3. Results and Discussion
3.1. Design of Li-DMN
During the designing stage of DMN for the delivery of Li-HCl, HA was selected as the backbone material because it is biodegradable, biocompatible, and mechanically stable [18]. In addition, Solvent Casting Polyurethane (SPU), which is a widely used biomaterial owing to its outstanding mechanical features [19], was selected as the patch backing material. After dispensing the polymer solution, each patch was placed in a centrifuge to fabricate Li-DMNs by centrifugal lithography (Figure 1) [10]. Centrifugal lithography is a method of fabricating DMNs using centrifugal force, without reducing the bioactivity of the encapsulated drugs [16]. The Li-DMNs, fabricated by centrifugal lithography, were in the form of hourglass, horizontally cut in half.

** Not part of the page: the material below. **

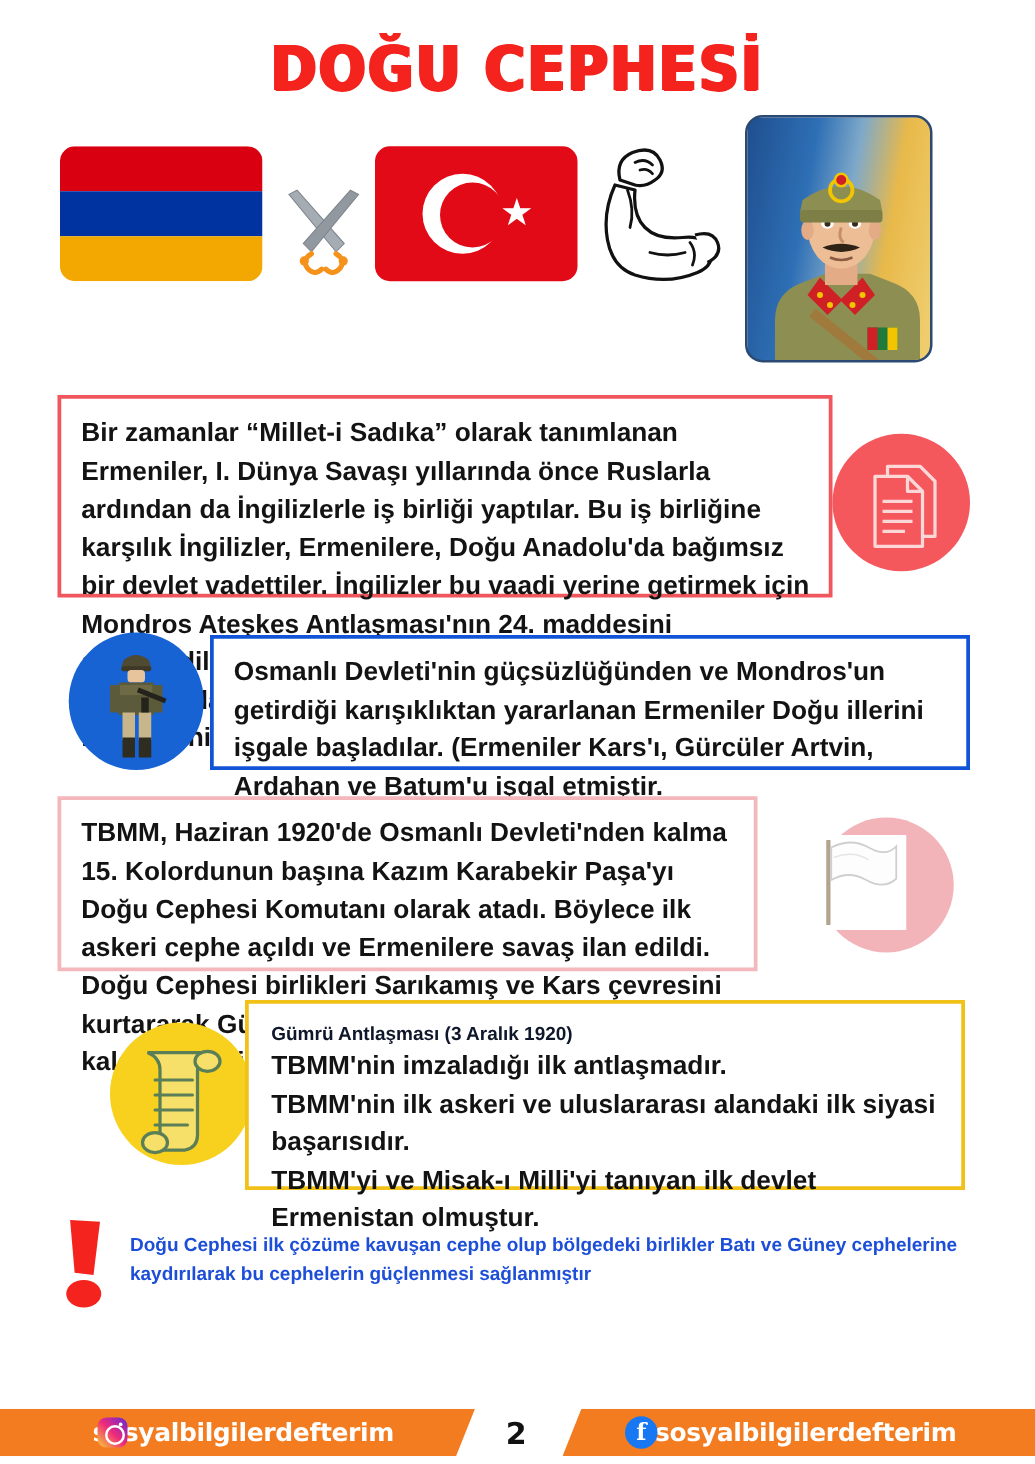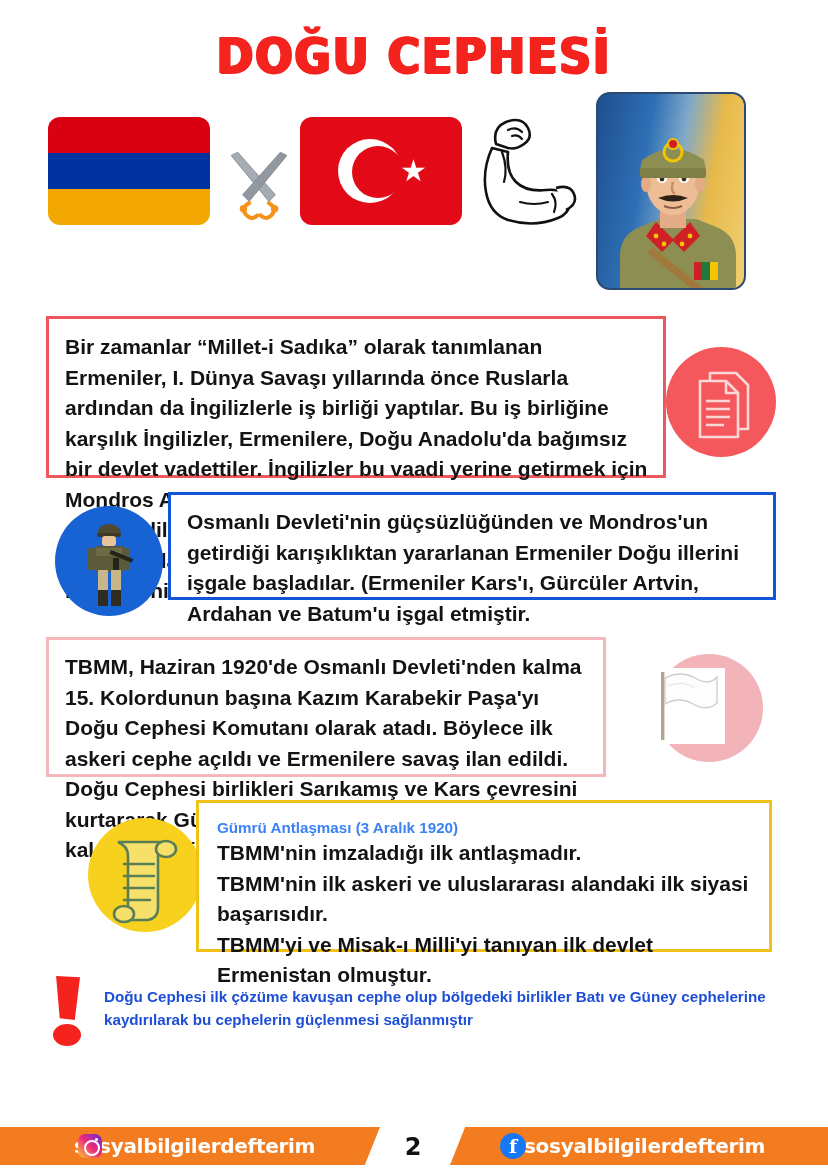"Osmanlı Devleti'nin güçsüzlüğünden ve" .box2 { top: 492px -> 508px }
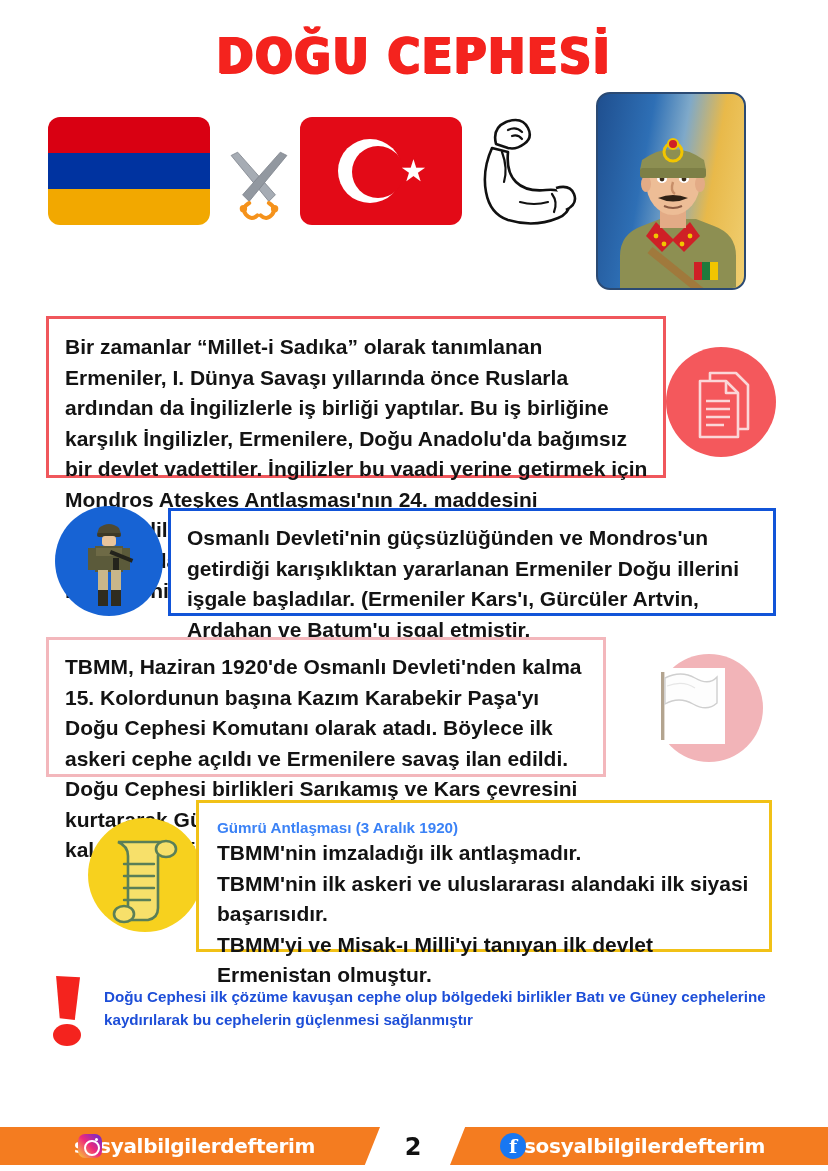"Gümrü Antlaşması (3 Aralık 1920)" .box4-head { color: #3b82f6 -> #0f172a }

3.2. Physical Properties of Li-DMN
After the fabrication was completed, the morphological properties of the Li-DMN were observed using an optical microscope and a scanning electron microscope (Figure 2A–D). Microscopic observation of Li-DMN showed that the average height, base diameter and tip diameter of Li-DMN were 630.4 ± 42.2 μm, 445.5 ± 50.0 μm, and 35.3 ± 10.2 μm, respectively. Since the insertion force required to penetrate the skin is 0.058 N/needle [20], we evaluated the mechanical strength of Li-DMNs to determine whether it had sufficient mechanical strength for insertion into the skin. The mechanical force was evaluated by measuring the fracture force of each MN on the Li-DMN patch, using a displacement force machine. Through this evaluation, we determined that the mechanical strength of Li-DMNs was 0.116 ± 0.086 N (Figure S1). Moreover, this result demonstrated that the strength of Li-DMN was adequate for skin penetration, as the pushing force exerted by human thumb is at least 28.1 N, which is enough to insert the whole DMN patch [21]. Even the weakest thumb pushing force was larger than the applicator that was used in the experiments, therefore, Li-DMN patches can be used by any individuals. In addition, we performed a 10 min-assessment of lidocaine-containing Li-DMN patch to determine whether it could rapidly release a sufficient amount of lidocaine, based on the KFDA guidelines for clinical application of patch products. Results showed that Li-DMNs could release 95.6% (Figure S2) of the encapsulated lidocaine. Thus, it was confirmed that Li-DMNs could successfully insert into the skin and deliver sufficient amount of the encapsulated lidocaine for local anesthesia.
3.3. Transdermal Lidocaine Delivery of Li-DMN
To investigate whether the Li-DMNs were capable of transdermal drug delivery, we first conducted an in vitro pig cadaver skin penetration evaluation. The trypan blue staining method is conventionally used for the skin insertion test to confirm MN insertion [22]. However, this method does not clearly indicate how deep DMN penetrates the skin, which is important for the analysis of drug delivery via DMN because DMNs are fabricated with drug and drug delivery is dependent on the depth of DMN penetration. For these reasons, we introduced a heat map of DMN skin insertion, which visualizes the exact individual skin insertion of the DMN. Li-DMN patches were applied on pig skin for 10 min, and then removed from the skin to verify the skin penetration by observing the dissolution of Li-DMNs.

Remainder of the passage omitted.